While we are still waiting for the magic Big Data button to deliver, local initiatives demonstrate a way forward.

Those projects pair technology with an in-depth local understanding of the system they want to improve and fully understand. Each of the three factors (data collection, data analysis and data visualization) requires locally adapted strategies for acquiring the data and interpreting the information, while still working hard to make their results available across larger scale platforms.

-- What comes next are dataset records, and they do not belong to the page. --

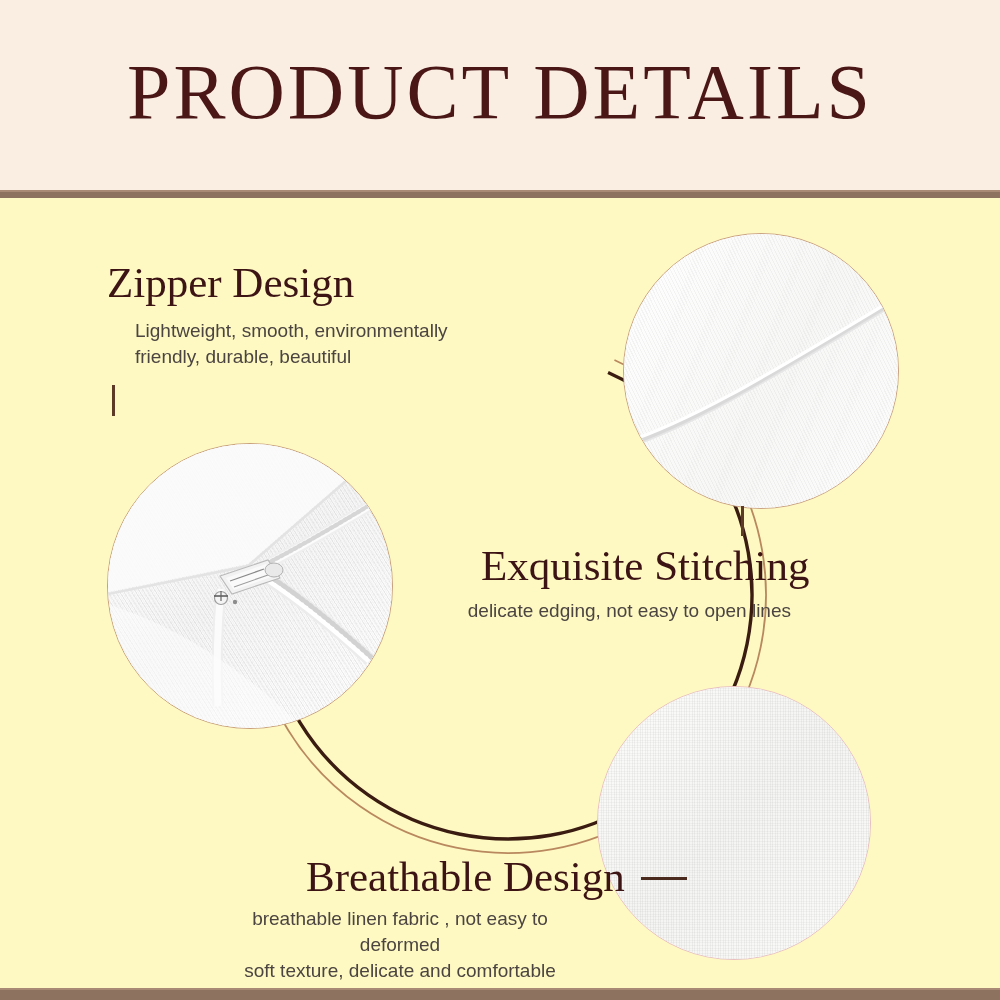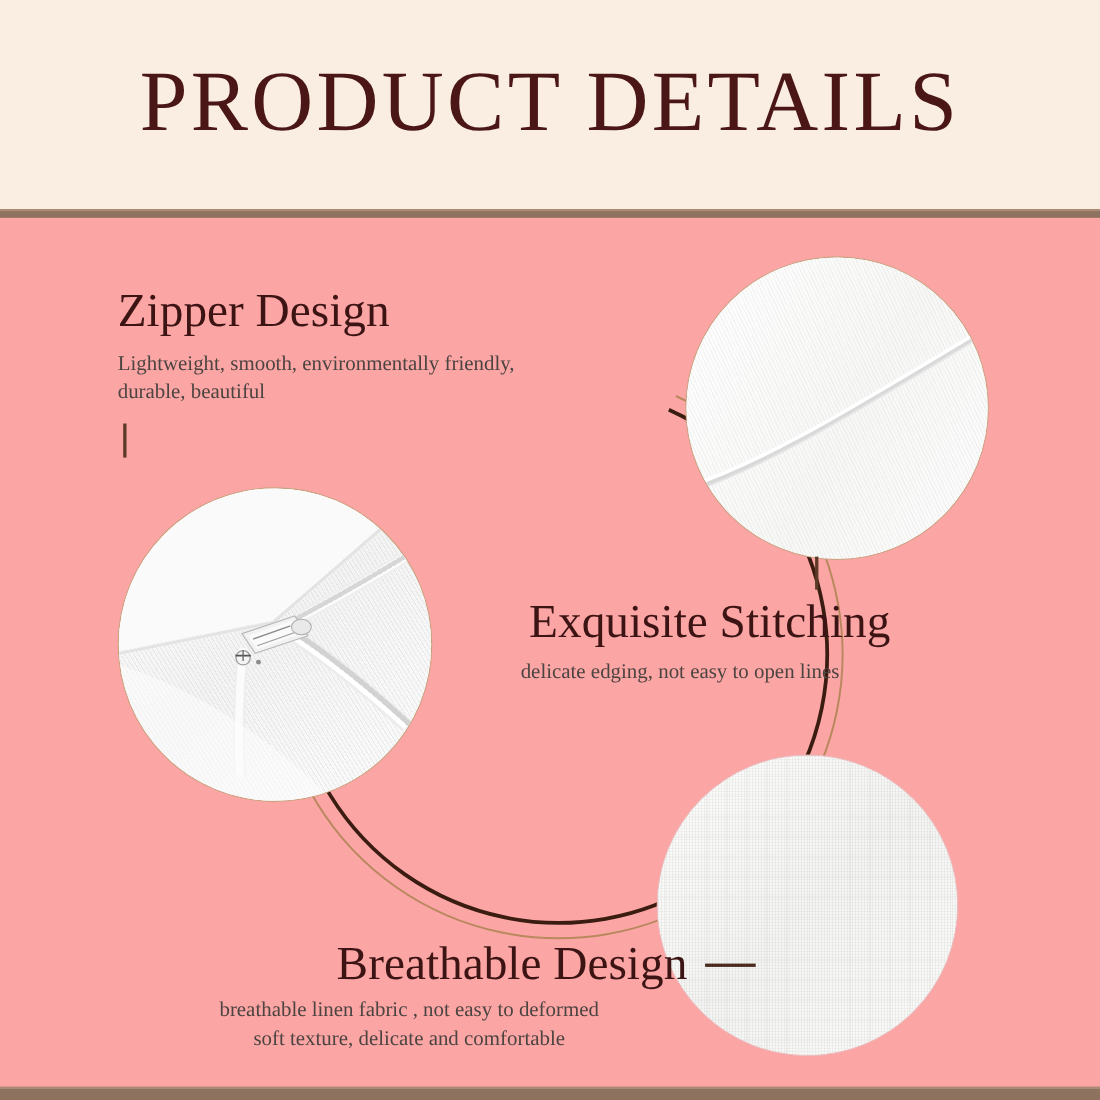"PRODUCT DETAILS" .page { background: #fca5a5 -> #fef9c3 }
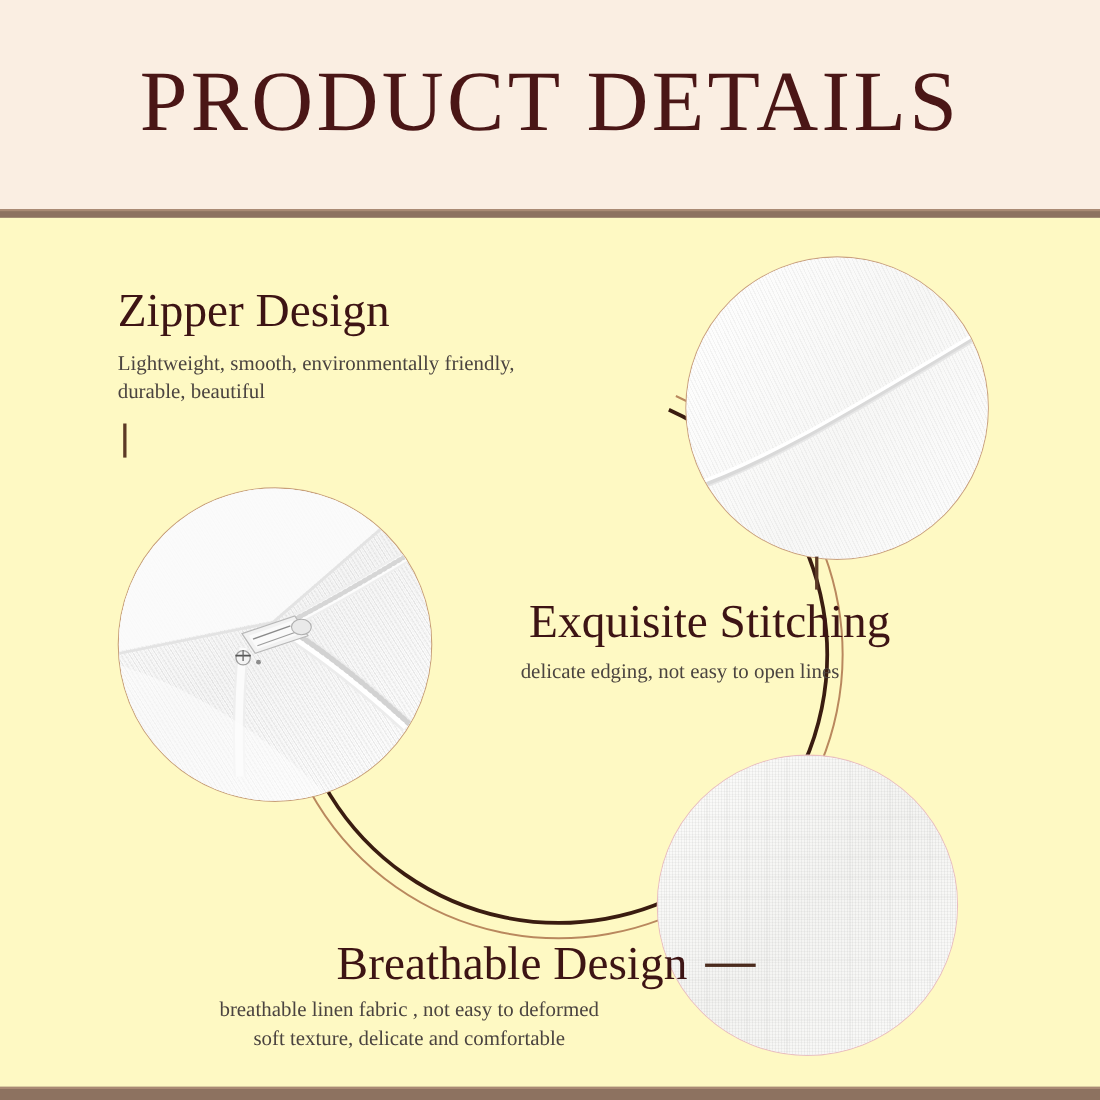"Lightweight, smooth, environmentally" .feature-desc { font-family: Liberation Serif, serif -> Liberation Sans, sans-serif; margin-left: none -> 28px }
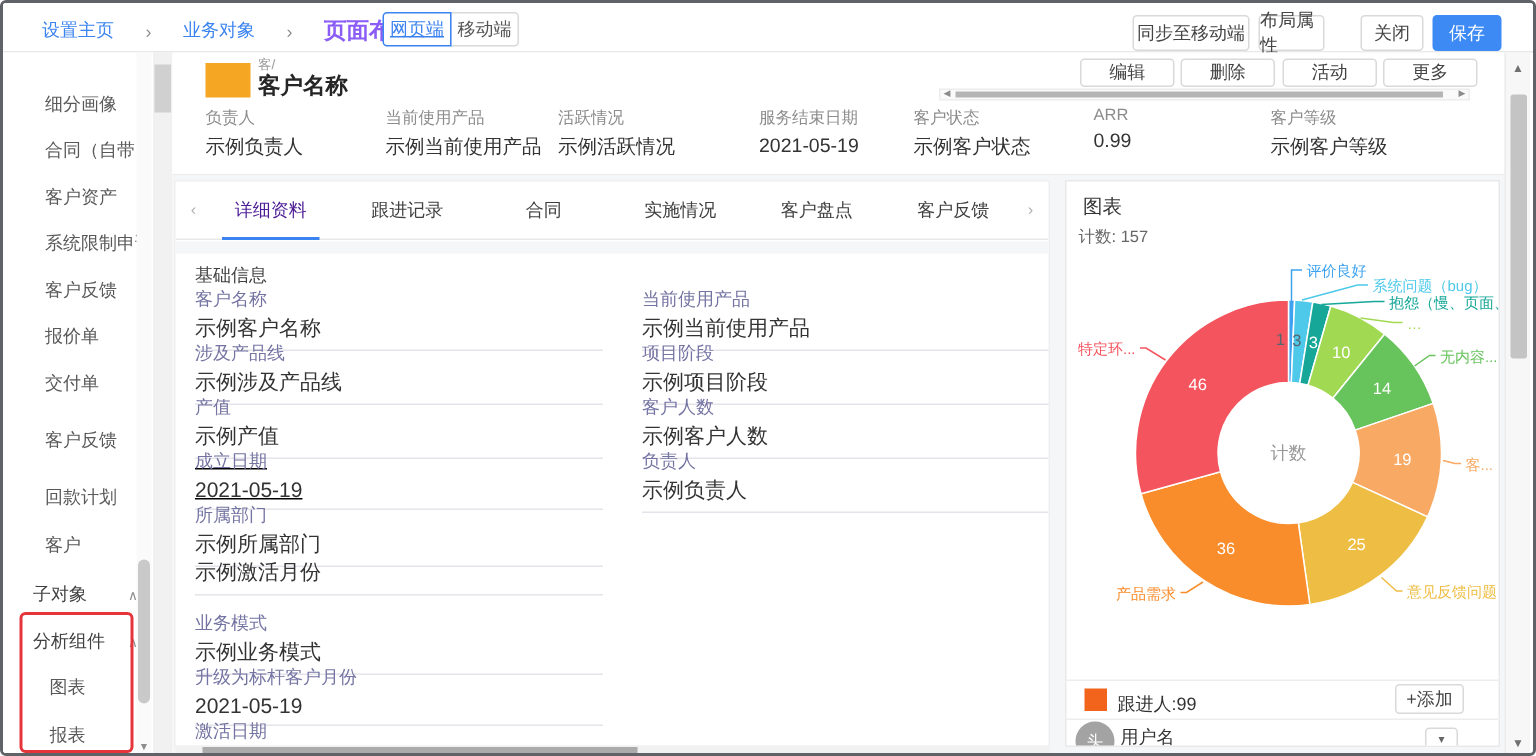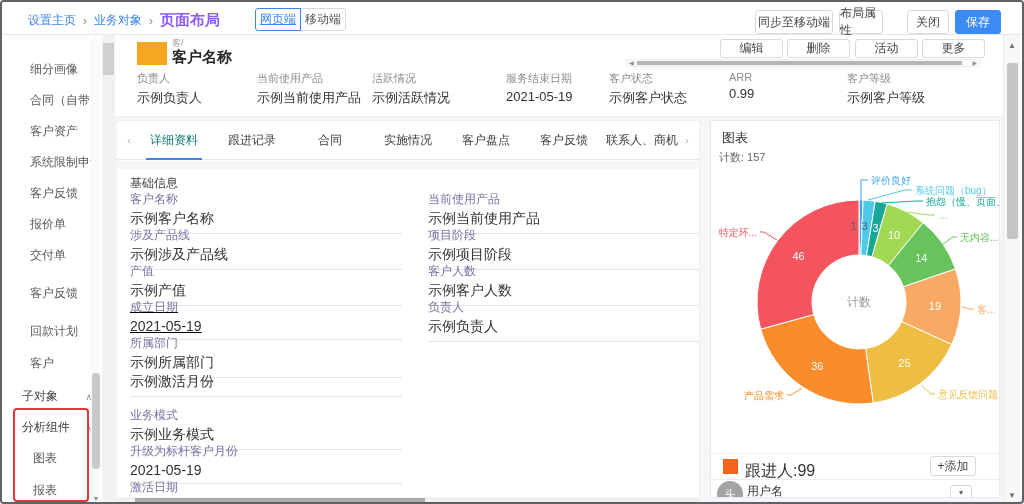"设置主页" .crumb { gap: 7px -> 21px }
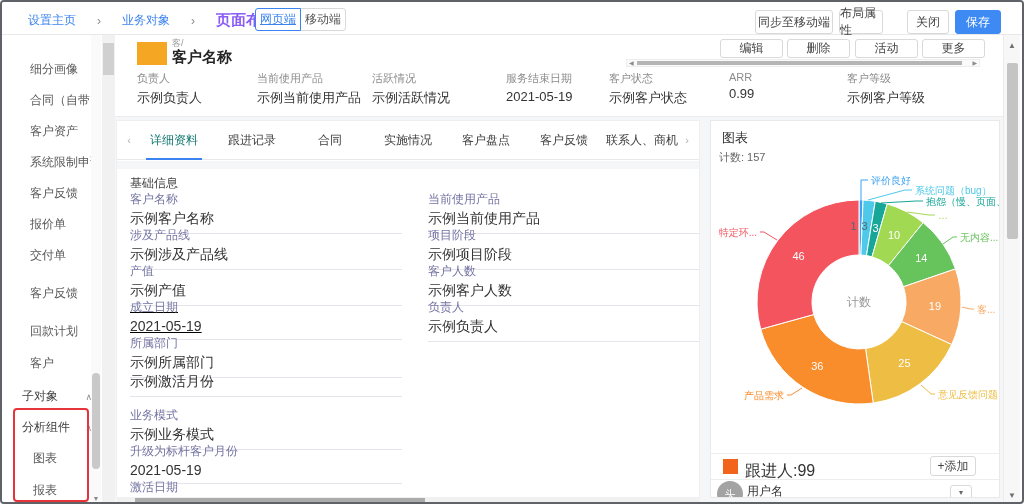"详细资料" .tab.on { color: #0f766e -> #4c1d95 }
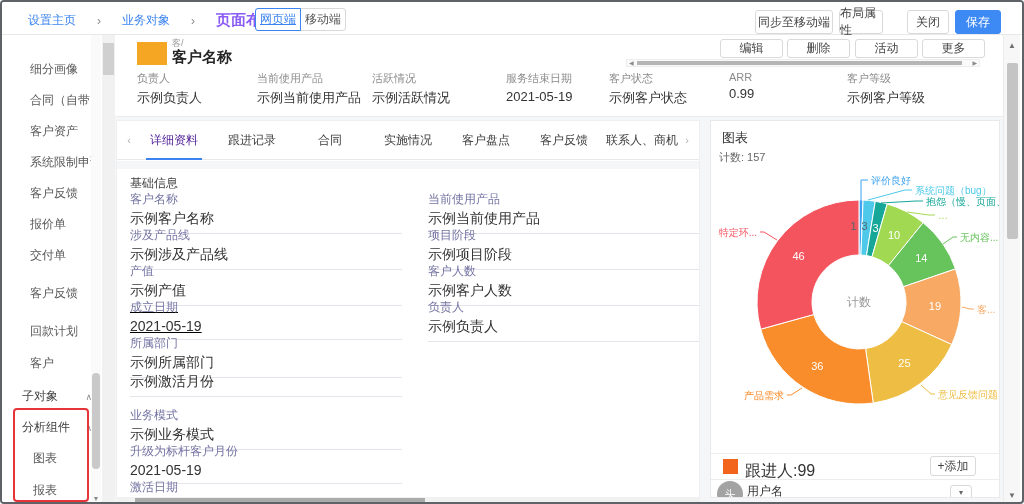"联系人、商机" div.tab { html: <div>联系人、商机</div> -> none }
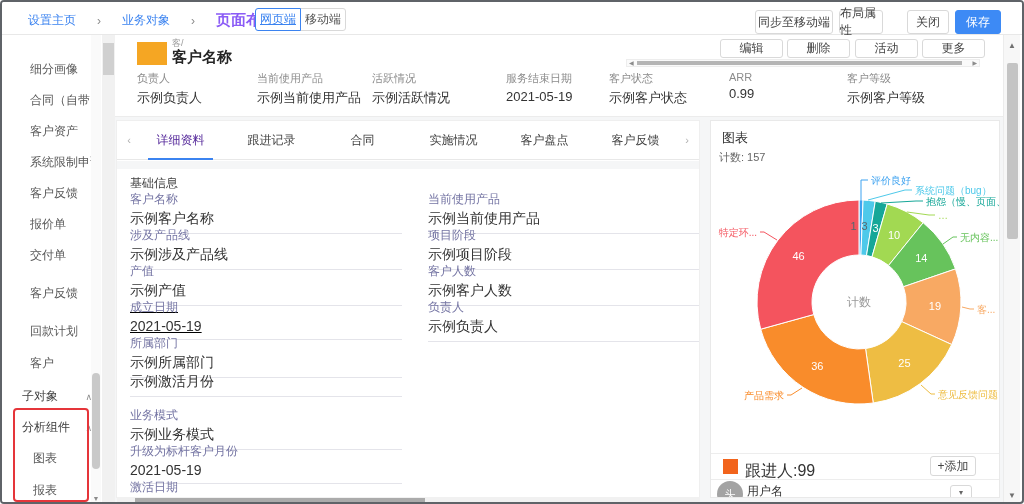"跟进人:99" .follow-lbl { font-size: 16px -> 12px }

Successful examples are abundant and ready for scaling up: mapping informal transport via a tailored app in Cebu, Philippines, careful analysis of the mobile phone data records of Dhaka to plan future public transport corridors, and developing customized tools to reliably use low-cost satellite images for planning bus rapid transport systems in Pakistan. On a global scale MIT’s Civic Data Design Lab is collaborating with Google to put informal transit on the map, and ADB is currently spearheading the compilation of transport data covering Asia and the Pacific into a digital database.

So. Stop looking for the magic button. Demand that global transport technology is adapted to your local mobility culture and help data scientists to make your city flow.

This blog builds on the chapter “Big Data for Urban Change – Debunking the Myth & A Way Forward” in the forthcoming book: “Urban Change,” Anton Falkeis, De Gruyter (eds.), 2016.